═════ Supplied records ═════
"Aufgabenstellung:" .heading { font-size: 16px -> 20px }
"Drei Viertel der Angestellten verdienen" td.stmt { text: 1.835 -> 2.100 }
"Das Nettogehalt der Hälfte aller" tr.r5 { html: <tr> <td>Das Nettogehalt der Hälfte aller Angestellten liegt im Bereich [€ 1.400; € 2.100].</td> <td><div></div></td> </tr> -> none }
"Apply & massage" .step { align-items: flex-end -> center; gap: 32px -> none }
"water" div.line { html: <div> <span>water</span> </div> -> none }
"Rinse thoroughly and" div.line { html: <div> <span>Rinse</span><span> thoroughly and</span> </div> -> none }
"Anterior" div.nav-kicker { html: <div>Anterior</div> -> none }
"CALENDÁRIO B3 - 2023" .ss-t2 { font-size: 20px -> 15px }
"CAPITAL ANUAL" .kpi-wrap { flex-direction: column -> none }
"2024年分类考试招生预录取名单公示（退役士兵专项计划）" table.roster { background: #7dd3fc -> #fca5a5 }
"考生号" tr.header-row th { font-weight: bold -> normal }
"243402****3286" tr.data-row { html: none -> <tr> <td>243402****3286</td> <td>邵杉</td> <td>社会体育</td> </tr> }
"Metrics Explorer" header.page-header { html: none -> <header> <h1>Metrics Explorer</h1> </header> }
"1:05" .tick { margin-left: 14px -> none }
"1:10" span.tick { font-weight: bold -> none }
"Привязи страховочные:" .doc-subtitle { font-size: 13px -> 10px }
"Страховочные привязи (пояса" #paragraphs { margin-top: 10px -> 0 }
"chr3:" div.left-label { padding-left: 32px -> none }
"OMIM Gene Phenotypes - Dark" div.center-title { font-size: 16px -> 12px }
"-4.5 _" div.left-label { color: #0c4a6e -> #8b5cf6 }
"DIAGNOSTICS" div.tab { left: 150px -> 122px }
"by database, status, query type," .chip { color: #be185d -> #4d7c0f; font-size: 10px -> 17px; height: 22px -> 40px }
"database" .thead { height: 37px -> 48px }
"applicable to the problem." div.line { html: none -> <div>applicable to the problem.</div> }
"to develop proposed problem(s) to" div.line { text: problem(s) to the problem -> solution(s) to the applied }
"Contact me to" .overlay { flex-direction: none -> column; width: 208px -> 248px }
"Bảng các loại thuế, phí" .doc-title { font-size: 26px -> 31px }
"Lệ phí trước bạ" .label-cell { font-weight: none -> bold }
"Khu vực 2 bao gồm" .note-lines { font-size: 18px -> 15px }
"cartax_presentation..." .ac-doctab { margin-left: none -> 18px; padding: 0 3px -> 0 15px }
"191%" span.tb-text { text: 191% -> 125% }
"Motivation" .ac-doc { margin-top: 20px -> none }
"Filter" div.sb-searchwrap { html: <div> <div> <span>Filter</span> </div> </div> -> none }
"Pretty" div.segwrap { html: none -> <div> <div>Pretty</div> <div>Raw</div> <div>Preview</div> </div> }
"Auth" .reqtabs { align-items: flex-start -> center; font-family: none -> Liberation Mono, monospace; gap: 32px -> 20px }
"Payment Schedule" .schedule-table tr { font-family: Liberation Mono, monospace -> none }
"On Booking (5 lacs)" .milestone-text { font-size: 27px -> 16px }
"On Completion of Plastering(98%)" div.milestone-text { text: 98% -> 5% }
═════
Exercise: The answer must be a single number: how many lines of the data hold the word "weight".

Result for this task: 3